DataHub Community Talks, 27 May 2021

Previous Meeting Next Meeting

⏯

youtube image

►

From YouTube: DataHub Analytics Sprint Demo: May 27 2021 Community Townhall

Description

Maggie Hays (SpotHero) and Dexter Lee (Acryl Data) describe how they implemented Product Analytics in DataHub using the design sprint philosophy.

A

All right and I will hand it back to you uh so the next thing on our agenda is uh the first kind of big item. uh The data analytics design sprint that uh mackie led for us um maggie. Do you want to actually take over the screen, share and drive from there yeah.

B

Yeah that'll be fine, sounds good. uh Give me one second, so hello, everybody, I'm maggie hayes, I'm a senior pm of data services at spot, hero based out of chicago um so earlier in april.

B

I think it was april. Time is weird right now. Who knows it was within the last month or so um I teamed up with the guys over at acryl data to run, what's called a design sprint. So I'll walk you guys through. What is that? What does that mean? What did we do? uh What was the point of it and then we'll move into a live demo?

B

So can y'all see my screen? Look good all right. So um if you've never heard of a design sprint, um it's something that was created. It came out of gv or google ventures and it's basically a framework to rapidly move through discovery, ideation solution, prototyping and testing solving hard problems with technology in five days granted we did it in three days. There are a bunch of truncated ways that you can do it, but the the original one was in a five-day, uh a five-day sprint um and I'll walk you through this.

B

If y'all are interested in learning more about this, there's a ton of information online, um this is the book. This is kind of like the main uh source of record. I guess of what a sprint framework looks like you can find out amazon all that um also on youtube. There's a channel called aj and smart, where they have. uh They have videos that break down every single session.

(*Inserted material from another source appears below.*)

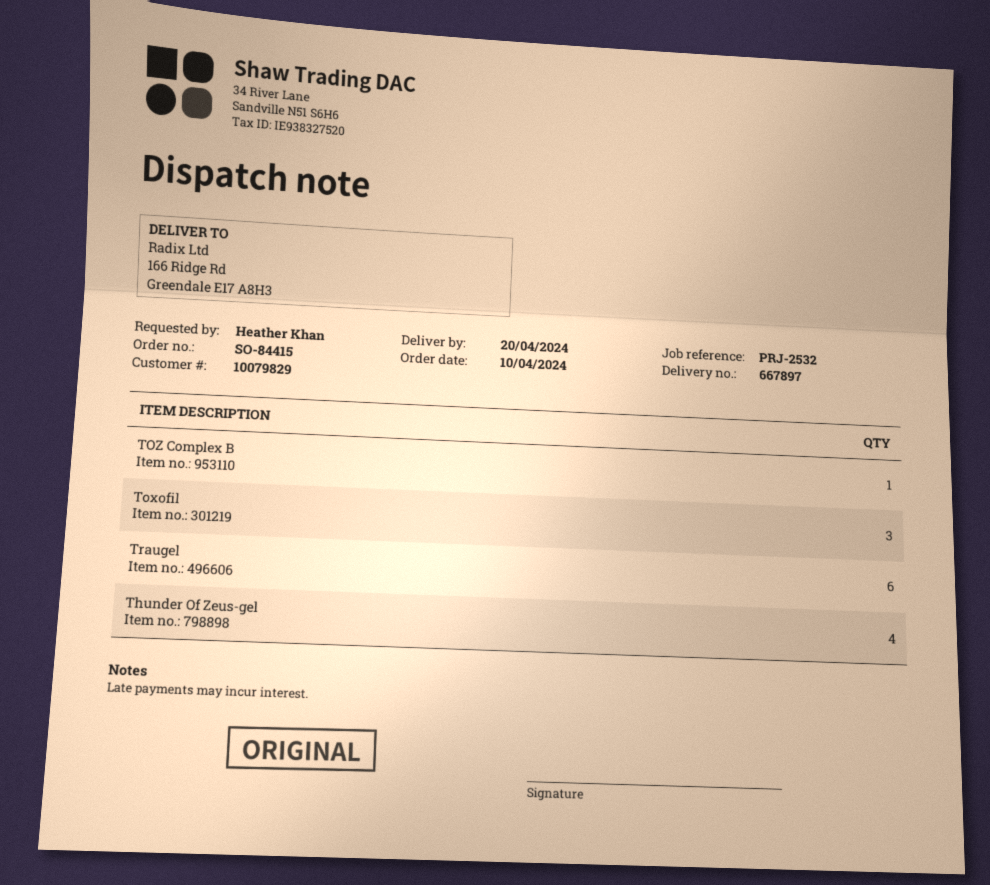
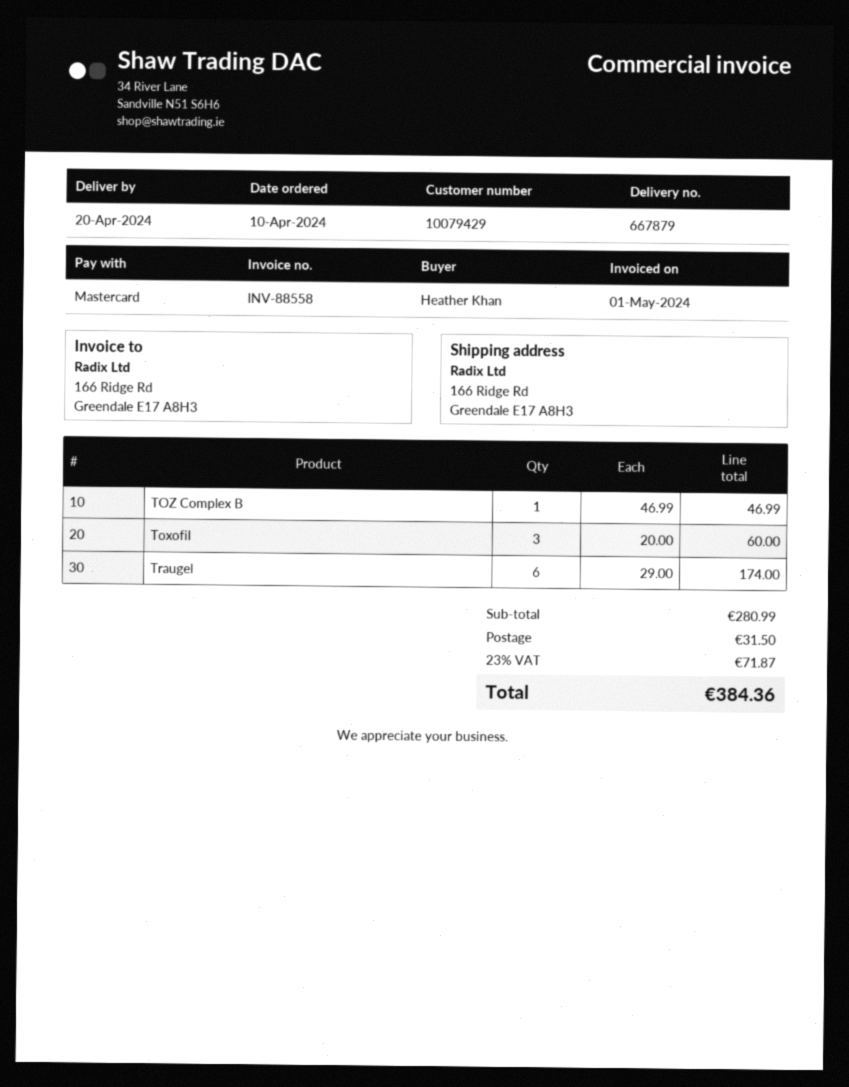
delivery note number: 667897 -> 667879
customer number: 10079829 -> 10079429
Thunder Of Zeus-gel: 4 -> none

They call it design sprint 2.0, so it kind of gives you like a refresh of it there um so ample ample context or resources for you online.

B

If you want to run um similar things in your own companies, so um what the role that I played in this was really facilitators, so moving the team through a bunch of different steps of this process.

B

So on the first day, we tackled understanding our problem like identifying and understanding our problem at hand, so that we could ultimately build a strong prototype around it. So we asserted that our problem was that the owners and admins of data hub do not understand how users are interacting with the tool. So that's a big problem right. There are a lot of technical approaches.

B

You could take to solving that and so what what we started doing was taking a step back and understanding how to contextualize that problem into the bigger picture of the data hub strategy. So we talked about how does this fit into the long-term vision of data hub, and we rallied around this um this vision that in 12 to 18 months data platform owners will want to deploy data hub at the organization because it gives them superpowers so right away.

B

When we start talking about solving this problem, we want it in the context of data hub is going to provide an immense amount of value right. So how do we, how do owners understand their user activity so that data hub can give them data superpowers?

B

And then we talked about what we identified? What question or questions we would be asking at the end of this process to understand if, if it was a success and we rallied around, are we providing data platform owners with actionable insight, so user usage analytics is not all like it doesn't. Just because you have usage analytics doesn't mean it's meaningful, so we wanted to make sure that we would be able to ask concretely.

B

Do you now have actionable insights so that you can move towards this, like future uh value of data hub in the long run? The next thing we did is we. We started to break down um all of the potential pain points within developing or solving this problem within the current stack, and we reframe this into. What's called a, how might we and really it's just a way to kind of like flip, a problem on its head and turn it into an opportunity? So we talked about how might we make the analytics infrastructure easy to manage?

B

So it's not another service for operators to manage.

B

How might we give clear insights where there's poor data qual, sorry, there's poor uh data quality coverage but heavily used assets so that way we're trying to solve this solution without adding too much burden on the uh the owners or operators of the platform and then also giving insight into? Where are you seeing a lot of activity and there's actually opportunity to enrich that metadata?

B

To give folks more more power, there then another thing we did was we talked to our experts within the data hub community and wanted to make sure that we had a well-rounded understanding of this problem, set. How folks even thought about how products analytics would fit into their management of data hub, and so you know sample questions in these uh user interviews were um what are some like. The top questions, you'd like to be able to answer around user activity and what decisions would that inform.

B

So the idea is that everyone in this design sprint is included in every single stage of this process so that we have all their perspectives all of their uh kind of like joint knowledge of how to solve this problem um again. On date, we're still on day one. It was a busy day.

B

um We then mapped out our kind of user experience within data hub so that we had a very concrete understanding of where this solution fit into that workflow. So um we talked about how you would install data hub as a poc have some step of ingesting metadata share it with your users gather feedback. Maybe do some iteration cycles here from there. You then move into feature development and improving metadata to then move it back into this this flow and we really targeted this idea of. We are assuming that the poc exists. There is metadata.

B

There are active users, we are gathering feedback and making decisions about user activity to inform future development areas to improve metadata and ways to drive adoption. So again, this really just helps us have a very laser like a laser focus of where this problem fits into the vision of data hub the user life cycle et, then we move into sketching solutions. You can see that these came in a variety of different ways. Some folks are writing a pencil paper. Some folks are whiteboarding mocking things up with the ui.

B

The idea is that we just start visualizing. What does this solution? Look like then, day, two decide on a solution, we're again we're we're deciding on a solution to tackle this one big problem.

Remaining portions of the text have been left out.